Task to carry out -> Return the lines from the line containing "[345,147,373,157] shall ->" through the last line of the material below, exactly as they appear and with no others.

Data to process ->
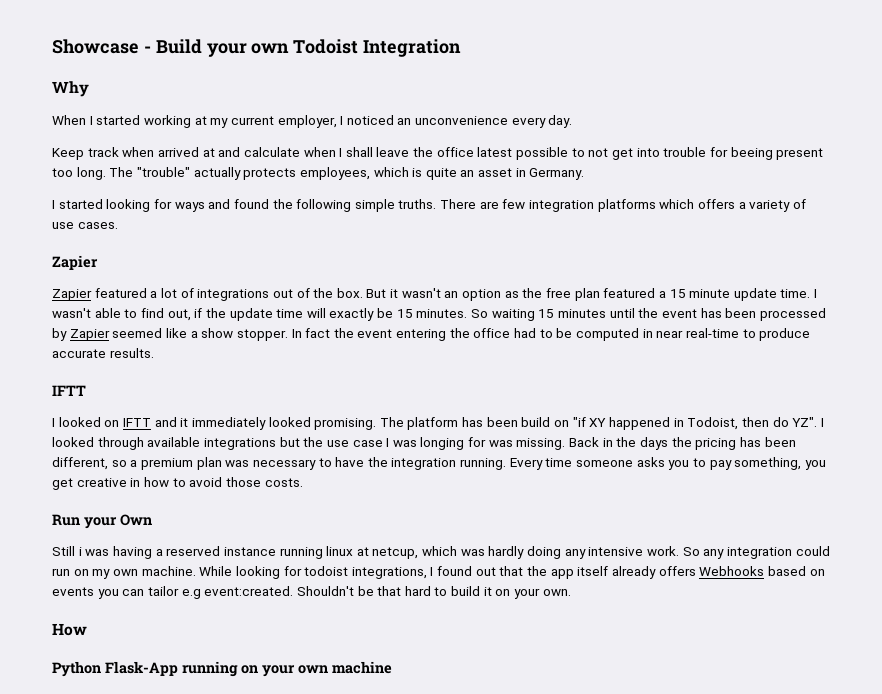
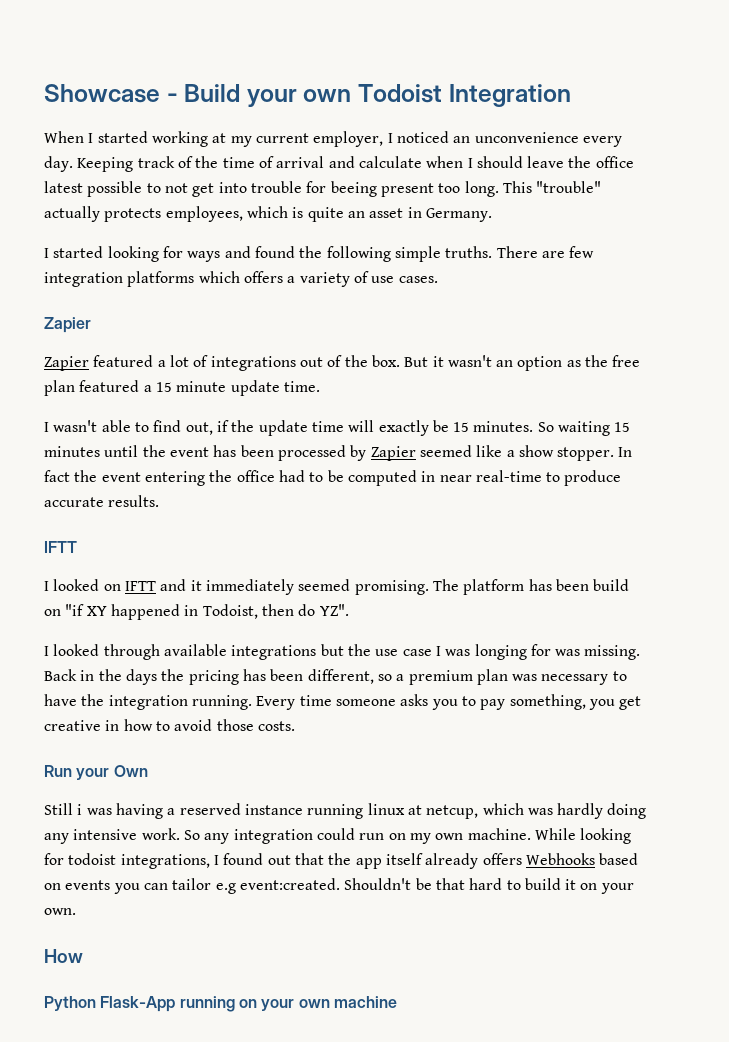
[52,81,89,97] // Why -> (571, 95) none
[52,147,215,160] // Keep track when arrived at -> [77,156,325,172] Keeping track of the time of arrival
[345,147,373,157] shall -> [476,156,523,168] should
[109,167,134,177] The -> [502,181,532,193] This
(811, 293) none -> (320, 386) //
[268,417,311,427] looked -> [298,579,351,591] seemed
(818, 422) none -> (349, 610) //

Completed task ->
[345,147,373,157] shall -> [476,156,523,168] should
[109,167,134,177] The -> [502,181,532,193] This
(811, 293) none -> (320, 386) //
[268,417,311,427] looked -> [298,579,351,591] seemed
(818, 422) none -> (349, 610) //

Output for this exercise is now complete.